(Stored items from a collection)
BEGIN

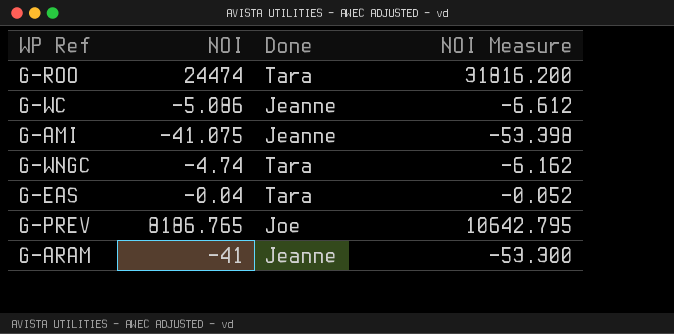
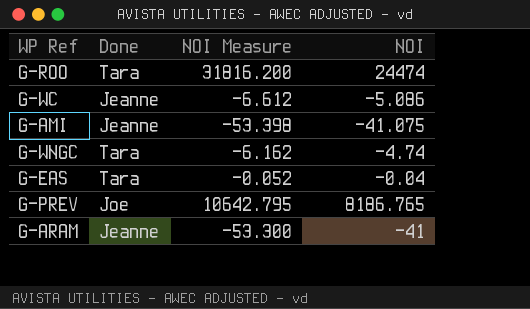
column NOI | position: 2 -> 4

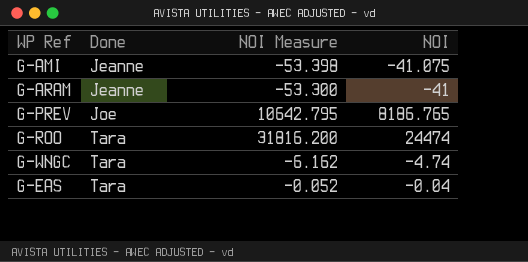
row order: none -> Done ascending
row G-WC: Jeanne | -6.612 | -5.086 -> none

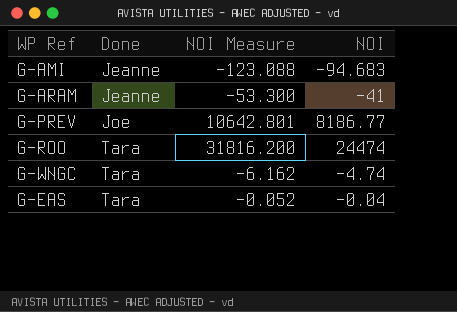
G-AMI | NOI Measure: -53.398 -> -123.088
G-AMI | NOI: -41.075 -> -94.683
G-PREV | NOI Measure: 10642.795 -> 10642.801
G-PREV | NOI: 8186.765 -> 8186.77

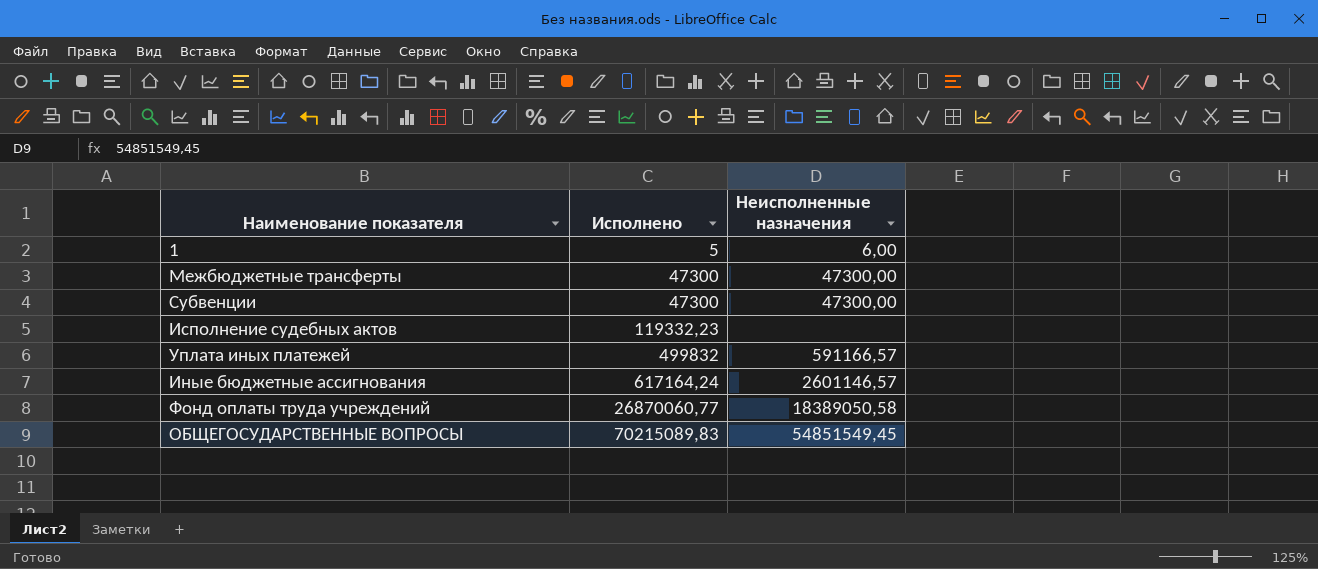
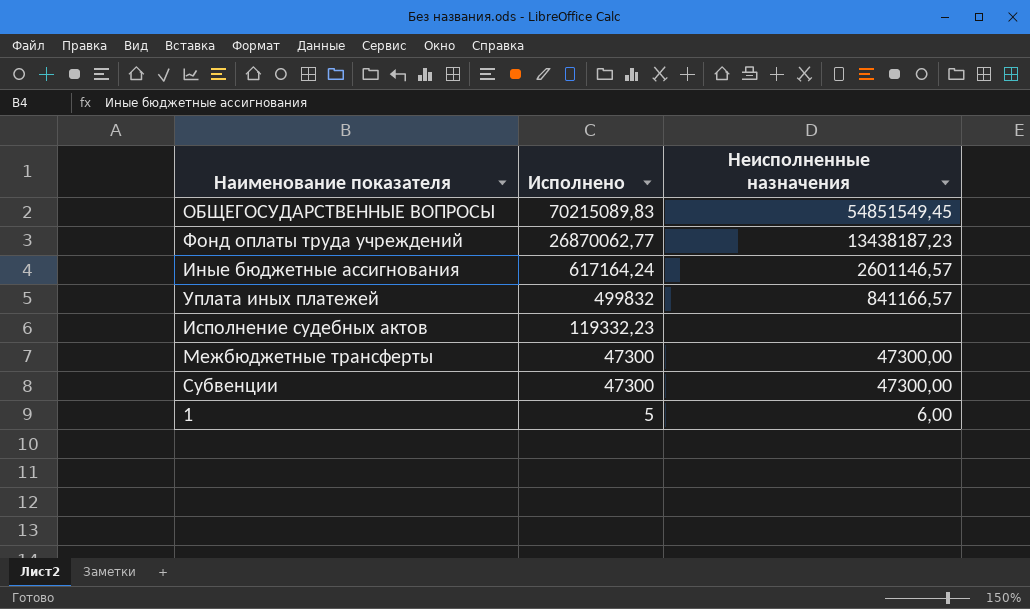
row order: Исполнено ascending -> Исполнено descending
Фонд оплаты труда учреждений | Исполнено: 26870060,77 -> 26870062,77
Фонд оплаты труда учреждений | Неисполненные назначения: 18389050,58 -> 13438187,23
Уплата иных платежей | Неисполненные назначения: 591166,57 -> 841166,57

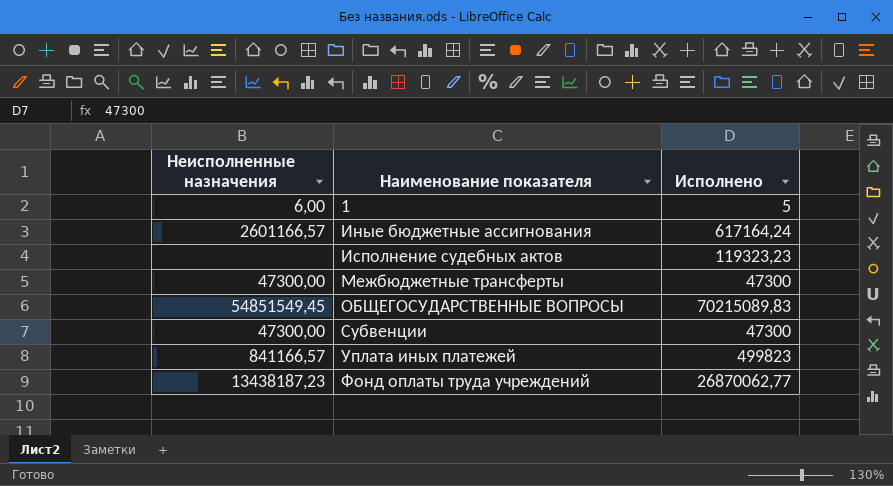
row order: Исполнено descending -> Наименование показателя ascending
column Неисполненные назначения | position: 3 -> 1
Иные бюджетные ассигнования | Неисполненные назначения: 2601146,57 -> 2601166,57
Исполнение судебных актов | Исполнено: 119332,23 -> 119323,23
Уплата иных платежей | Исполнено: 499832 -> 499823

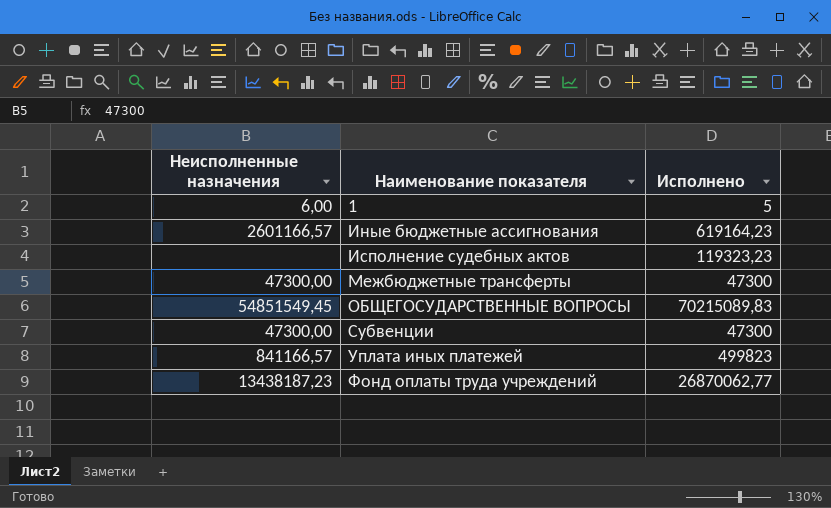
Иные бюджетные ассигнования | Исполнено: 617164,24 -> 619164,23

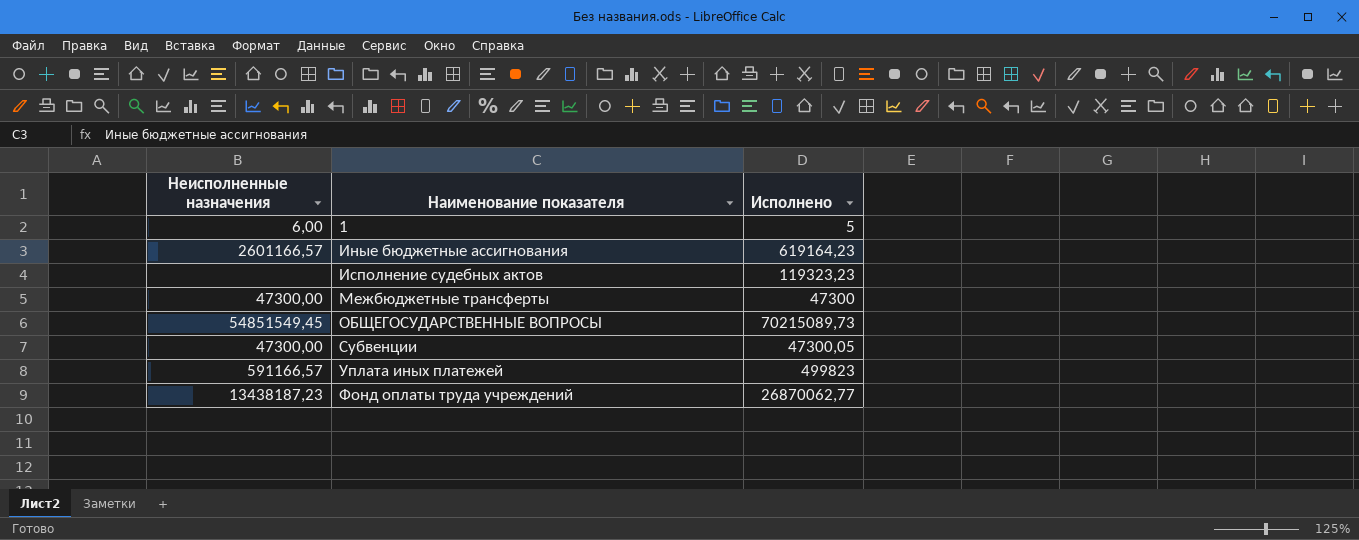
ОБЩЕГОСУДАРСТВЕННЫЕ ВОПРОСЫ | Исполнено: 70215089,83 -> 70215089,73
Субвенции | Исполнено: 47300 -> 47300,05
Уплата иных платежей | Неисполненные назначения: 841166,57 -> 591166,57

END

| REQUIRED WORK |
Please repeat, exactly as written, only the lines from the line with "Фонд оплаты труда учреждений | Неисполненные" to the end of the data, leaving out every picture.

| WRITTEN ANSWER |
Фонд оплаты труда учреждений | Неисполненные назначения: 18389050,58 -> 13438187,23
Уплата иных платежей | Неисполненные назначения: 591166,57 -> 841166,57

row order: Исполнено descending -> Наименование показателя ascending
column Неисполненные назначения | position: 3 -> 1
Иные бюджетные ассигнования | Неисполненные назначения: 2601146,57 -> 2601166,57
Исполнение судебных актов | Исполнено: 119332,23 -> 119323,23
Уплата иных платежей | Исполнено: 499832 -> 499823

Иные бюджетные ассигнования | Исполнено: 617164,24 -> 619164,23

ОБЩЕГОСУДАРСТВЕННЫЕ ВОПРОСЫ | Исполнено: 70215089,83 -> 70215089,73
Субвенции | Исполнено: 47300 -> 47300,05
Уплата иных платежей | Неисполненные назначения: 841166,57 -> 591166,57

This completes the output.